“Position your daily actions so time is working for instead of against you. Because time will either promote you or expose you.”
Key Takeaways:
- Invisible Results
- Easy to do. Easy not to do.
- Quantum Leap Myth
What you do when no one is watching is a line oft used by coaches insinuating player development doesn’t only occur while practicing with the team but in addition to the after-hours where no one else is on the court. Invisible results are analogous to the aforementioned coach-speak, and The Slight Edge is a simple trust of the process.
Players may walk out of a gym feeling accomplished after one practice because a coach gives their immediate feedback of a job well done (or not), thus providing a sense of direction towards success. As opposed to going outside to work on your ballhandling by yourself, or finding an empty hoop to get up a ton of shots without the echo of “good shot.” It takes inherent trust that the time being spent is going to pay off down the road. The risk is, maybe, it won’t.
What if you are spending hours working on poor mechanics?
What if you are spending hours solely working on ball-handling that depends upon your dominant hand?

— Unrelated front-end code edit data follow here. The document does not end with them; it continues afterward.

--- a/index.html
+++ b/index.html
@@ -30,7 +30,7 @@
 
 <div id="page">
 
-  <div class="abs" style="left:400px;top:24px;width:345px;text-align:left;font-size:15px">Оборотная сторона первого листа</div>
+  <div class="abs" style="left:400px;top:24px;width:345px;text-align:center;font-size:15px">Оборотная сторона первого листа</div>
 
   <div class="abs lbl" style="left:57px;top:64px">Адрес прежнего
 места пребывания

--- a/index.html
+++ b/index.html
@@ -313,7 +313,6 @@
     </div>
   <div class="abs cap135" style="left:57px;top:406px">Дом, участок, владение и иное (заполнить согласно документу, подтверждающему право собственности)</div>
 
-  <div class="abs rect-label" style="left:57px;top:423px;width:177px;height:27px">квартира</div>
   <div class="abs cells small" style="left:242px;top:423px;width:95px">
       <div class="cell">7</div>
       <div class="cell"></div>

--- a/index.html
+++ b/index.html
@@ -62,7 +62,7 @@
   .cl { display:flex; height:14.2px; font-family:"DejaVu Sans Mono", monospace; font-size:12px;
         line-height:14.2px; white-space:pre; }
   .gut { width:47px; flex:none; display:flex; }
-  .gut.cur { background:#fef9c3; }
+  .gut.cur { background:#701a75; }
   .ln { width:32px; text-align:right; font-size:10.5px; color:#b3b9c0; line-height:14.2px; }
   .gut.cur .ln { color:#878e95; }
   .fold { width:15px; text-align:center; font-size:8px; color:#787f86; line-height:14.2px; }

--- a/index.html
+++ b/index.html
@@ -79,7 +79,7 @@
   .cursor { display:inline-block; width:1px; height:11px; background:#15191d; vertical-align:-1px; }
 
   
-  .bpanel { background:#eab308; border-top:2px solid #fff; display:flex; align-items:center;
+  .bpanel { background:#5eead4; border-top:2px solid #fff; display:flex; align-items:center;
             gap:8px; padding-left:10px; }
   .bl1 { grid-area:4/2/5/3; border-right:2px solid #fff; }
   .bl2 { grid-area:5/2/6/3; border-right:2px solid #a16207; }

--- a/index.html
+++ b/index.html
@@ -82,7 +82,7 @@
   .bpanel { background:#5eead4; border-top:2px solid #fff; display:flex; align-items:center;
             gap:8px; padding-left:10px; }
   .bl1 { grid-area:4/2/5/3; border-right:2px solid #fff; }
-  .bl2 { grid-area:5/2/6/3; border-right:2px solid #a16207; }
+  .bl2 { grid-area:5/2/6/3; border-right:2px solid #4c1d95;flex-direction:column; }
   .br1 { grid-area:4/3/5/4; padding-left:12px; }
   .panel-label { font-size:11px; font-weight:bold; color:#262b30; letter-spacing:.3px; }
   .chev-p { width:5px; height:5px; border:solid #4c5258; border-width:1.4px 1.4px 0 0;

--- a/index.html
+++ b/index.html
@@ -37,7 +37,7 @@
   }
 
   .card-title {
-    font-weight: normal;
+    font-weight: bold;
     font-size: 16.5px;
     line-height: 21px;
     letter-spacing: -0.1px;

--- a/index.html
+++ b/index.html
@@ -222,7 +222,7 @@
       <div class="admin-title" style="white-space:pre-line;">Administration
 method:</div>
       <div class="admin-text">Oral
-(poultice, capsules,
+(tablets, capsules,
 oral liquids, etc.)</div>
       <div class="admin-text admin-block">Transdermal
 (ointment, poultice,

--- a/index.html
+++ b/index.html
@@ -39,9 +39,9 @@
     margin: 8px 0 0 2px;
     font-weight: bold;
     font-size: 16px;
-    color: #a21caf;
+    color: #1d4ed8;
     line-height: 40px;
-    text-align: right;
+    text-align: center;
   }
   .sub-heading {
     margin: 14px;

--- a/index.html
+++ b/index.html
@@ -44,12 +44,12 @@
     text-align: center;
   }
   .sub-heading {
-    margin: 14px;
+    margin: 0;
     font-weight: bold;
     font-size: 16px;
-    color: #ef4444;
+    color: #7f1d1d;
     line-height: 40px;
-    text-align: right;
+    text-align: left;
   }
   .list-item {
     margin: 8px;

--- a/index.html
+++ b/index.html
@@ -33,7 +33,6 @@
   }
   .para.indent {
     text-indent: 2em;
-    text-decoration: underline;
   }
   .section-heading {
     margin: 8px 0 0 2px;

The important point is to start on the path and to remember that no matter what has gone on before, you can begin fresh and new any time you choose. You can start with a clean slate.
Experience becomes the most reliable teacher and coach; over time, feedback is generated from an accumulation of results. You have spent hours to improve as a shooter, yet the low field-goal percentages reflect inconsistency. During the course of the season, defenders are forcing you a general direction causing an increased number of turnovers or mistakes. These types of observations do not require film, coaches, or teammates. It takes time.
Easy to do. Easy not to do.
Emotions inspire reactions, which are not always the most reliant for a sustainable drive to change. It is easy to recognize a low percentage in a box score, then go shoot a ton of shots in the driveway following a game. It is just as easy to go home and suggest tomorrow will be better. The daily dilemma of action vs alternative is an example of opportunity cost and sports.
The Slight Edge is the act of doing something considered easy, over and over and over again, which is paradoxically not easy to do. Again, it’s easy to get a night on The Gun after a poor performance. Following the next good game, additional shots will seem unnecessary. All of these decisions are made without seeing how impactful the additional shots are towards overall development from one day to the next. Making the decision to actively do something seems more difficult because it is just as easy to believe that one day off won’t hurt. All of these tangents in the book are discussed with fluctuation of diets, new year resolutions, and financial stability. The point being, differences between top percentage performers comes from a daily discipline with disregard of the intangible effects.
Quantum Leap Myth
Immediacy is the kryptonite of progress. And despite the proclivity of blaming the younger generation for impatience, get-rich-quick schemes aren’t new to the bookshelves. In my estimation, yearning for results quickly is based on comparisons to those that have already accomplished something similar. Sports-related or not, our dreams are often imitations of what someone else has already done, but better.
First to fly turns to first to reach space, later becoming the race to the moon. Each event considered a significant (quantum) leap of their own. None of which were accomplished from an impulsive decision to get in a rocket and pull the lever. The suggestion that anything of significance can happen overnight or via luck is the myth.
“But we don’t celebrate any of those real “small steps.” We don’t even know what they are, or who made them.”
The difference between those with the soundbite taking one giant step for mankind is the thousands of steps taken daily that weren’t recorded off-camera. How many of those steps are we willing to take without knowing if they are all in the right direction to eventually land on the moon?